Adaptive Controller with Neural Net Equations of Motion for High-DOF Robots

This project aims to develop an adaptive control mechanism using a graph neural network to approximate the equations of motion (EoM) for high-degree-of-freedom (DOF) robotic arms bypassing the need for symbolic EoM to build an adaptive controller.


Adaptive controllers are integral to modern robotic arms, enabling robots to adjust to dynamic environments and internal variations such as actuator wear, manufacturing tolerances, or payload changes. At the heart of such controllers is the formulation of the robot’s Equations of Motion (EoM), typically expressed in the form:

The standard symbolic form of EoM is represented as:

\[M(q)q'' + C(q, q') = T(q) + Bu\]


The symbolic complexity of the EoM increases considerably for robots with a high Degree of Freedom (DOF), due to the analytical resolution of the Lagrangian or Hamiltonian dynamics required.
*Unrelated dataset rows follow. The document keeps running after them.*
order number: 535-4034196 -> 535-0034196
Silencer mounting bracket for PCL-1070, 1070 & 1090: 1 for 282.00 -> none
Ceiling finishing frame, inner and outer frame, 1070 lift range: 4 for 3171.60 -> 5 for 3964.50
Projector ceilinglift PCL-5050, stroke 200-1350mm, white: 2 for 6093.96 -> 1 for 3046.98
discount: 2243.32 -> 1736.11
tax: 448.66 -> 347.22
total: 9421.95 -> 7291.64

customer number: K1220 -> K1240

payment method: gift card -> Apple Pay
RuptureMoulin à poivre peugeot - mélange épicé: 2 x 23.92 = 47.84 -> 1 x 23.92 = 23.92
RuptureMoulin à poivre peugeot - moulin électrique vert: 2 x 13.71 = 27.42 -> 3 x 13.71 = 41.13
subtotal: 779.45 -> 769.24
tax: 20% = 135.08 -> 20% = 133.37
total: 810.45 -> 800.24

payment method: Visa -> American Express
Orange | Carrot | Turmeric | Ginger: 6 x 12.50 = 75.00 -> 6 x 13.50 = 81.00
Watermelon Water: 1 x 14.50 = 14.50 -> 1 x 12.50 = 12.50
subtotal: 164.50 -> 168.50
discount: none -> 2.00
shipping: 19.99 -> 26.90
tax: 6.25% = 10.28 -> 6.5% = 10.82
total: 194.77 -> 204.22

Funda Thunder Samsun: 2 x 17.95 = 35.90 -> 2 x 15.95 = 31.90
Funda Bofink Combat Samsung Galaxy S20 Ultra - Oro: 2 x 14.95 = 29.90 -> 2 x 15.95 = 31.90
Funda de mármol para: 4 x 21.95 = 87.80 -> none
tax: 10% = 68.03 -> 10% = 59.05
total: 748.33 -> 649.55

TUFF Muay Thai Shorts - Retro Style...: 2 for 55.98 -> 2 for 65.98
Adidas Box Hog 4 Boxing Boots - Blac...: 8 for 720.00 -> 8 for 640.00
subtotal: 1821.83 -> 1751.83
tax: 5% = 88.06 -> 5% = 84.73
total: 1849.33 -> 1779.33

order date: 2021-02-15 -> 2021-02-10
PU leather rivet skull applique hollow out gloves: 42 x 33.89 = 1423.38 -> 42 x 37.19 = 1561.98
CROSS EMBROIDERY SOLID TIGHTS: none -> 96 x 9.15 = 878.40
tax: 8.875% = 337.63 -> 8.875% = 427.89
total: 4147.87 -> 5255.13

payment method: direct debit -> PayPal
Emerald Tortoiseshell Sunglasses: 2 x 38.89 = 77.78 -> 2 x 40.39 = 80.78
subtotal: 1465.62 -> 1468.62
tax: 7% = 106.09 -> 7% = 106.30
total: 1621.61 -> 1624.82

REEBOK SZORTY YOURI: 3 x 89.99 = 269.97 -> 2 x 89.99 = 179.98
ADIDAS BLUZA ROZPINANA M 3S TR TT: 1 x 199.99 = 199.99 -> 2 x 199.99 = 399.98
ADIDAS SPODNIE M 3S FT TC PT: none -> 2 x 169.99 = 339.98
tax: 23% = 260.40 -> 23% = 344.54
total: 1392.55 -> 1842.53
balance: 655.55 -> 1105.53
While these equations can be derived algorithmically, the computational burden is significant, and the resulting symbolic equations are extensively lengthy. To illustrate, consider the EoM for a 7-DoF Panda Emika Franka robot arm (link). The code that determines the EoM is extraordinarily verbose.

The aim of this project is to bypass the need for an explicit symbolic articulation of the EoM by formulating a neural network representation. With an accurately modeled neural network, it could serve as a foundational element in the development of an adaptive controller. The goal is for the controller to adapt a robotic arm’s physical parameters based on calibration sequences and to estimate the mass and inertia matrix of unfamiliar payloads.

Aside from symbolic representation, the EoM can also be computed numerically at each operating point using the Recursive Inertia Matrix Method , which has a computational complexity of ( O(n^3) ), where ( n ) is the number of joints in the rigid body. Substituting this computation-heavy method with a neural network, we can potentially calculate the forward dynamics in linear time, albeit with a trade-off in memory usage.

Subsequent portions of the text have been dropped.